◆ Work item
Below are the entries; tally the lines holding the string "Rampa" and give only that figure.
[Dataset content — start]
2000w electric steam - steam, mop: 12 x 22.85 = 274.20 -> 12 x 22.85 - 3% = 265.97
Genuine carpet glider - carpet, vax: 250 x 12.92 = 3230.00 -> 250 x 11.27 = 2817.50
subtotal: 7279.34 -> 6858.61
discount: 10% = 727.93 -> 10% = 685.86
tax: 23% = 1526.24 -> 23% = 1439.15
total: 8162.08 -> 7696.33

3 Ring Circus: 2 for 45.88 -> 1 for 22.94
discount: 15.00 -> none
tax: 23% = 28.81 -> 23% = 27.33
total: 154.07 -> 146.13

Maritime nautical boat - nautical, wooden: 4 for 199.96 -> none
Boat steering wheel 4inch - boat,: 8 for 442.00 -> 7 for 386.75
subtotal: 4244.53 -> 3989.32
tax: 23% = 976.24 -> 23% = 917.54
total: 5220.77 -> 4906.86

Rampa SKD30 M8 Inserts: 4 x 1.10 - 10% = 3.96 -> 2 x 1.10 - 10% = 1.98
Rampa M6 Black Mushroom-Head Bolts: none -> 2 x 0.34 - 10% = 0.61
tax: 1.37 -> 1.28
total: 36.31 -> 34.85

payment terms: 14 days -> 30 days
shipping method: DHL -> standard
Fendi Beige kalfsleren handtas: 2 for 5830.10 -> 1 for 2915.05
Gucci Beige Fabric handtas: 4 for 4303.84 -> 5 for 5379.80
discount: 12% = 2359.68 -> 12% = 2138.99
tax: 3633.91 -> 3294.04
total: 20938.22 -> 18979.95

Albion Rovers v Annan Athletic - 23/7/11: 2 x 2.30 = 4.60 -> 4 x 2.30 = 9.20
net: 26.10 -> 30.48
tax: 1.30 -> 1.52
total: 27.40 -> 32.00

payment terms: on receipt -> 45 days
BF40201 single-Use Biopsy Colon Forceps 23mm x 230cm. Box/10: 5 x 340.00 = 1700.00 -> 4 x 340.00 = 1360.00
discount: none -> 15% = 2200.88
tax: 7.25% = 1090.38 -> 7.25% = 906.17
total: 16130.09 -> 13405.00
[Dataset content — finish]
◆ Result
2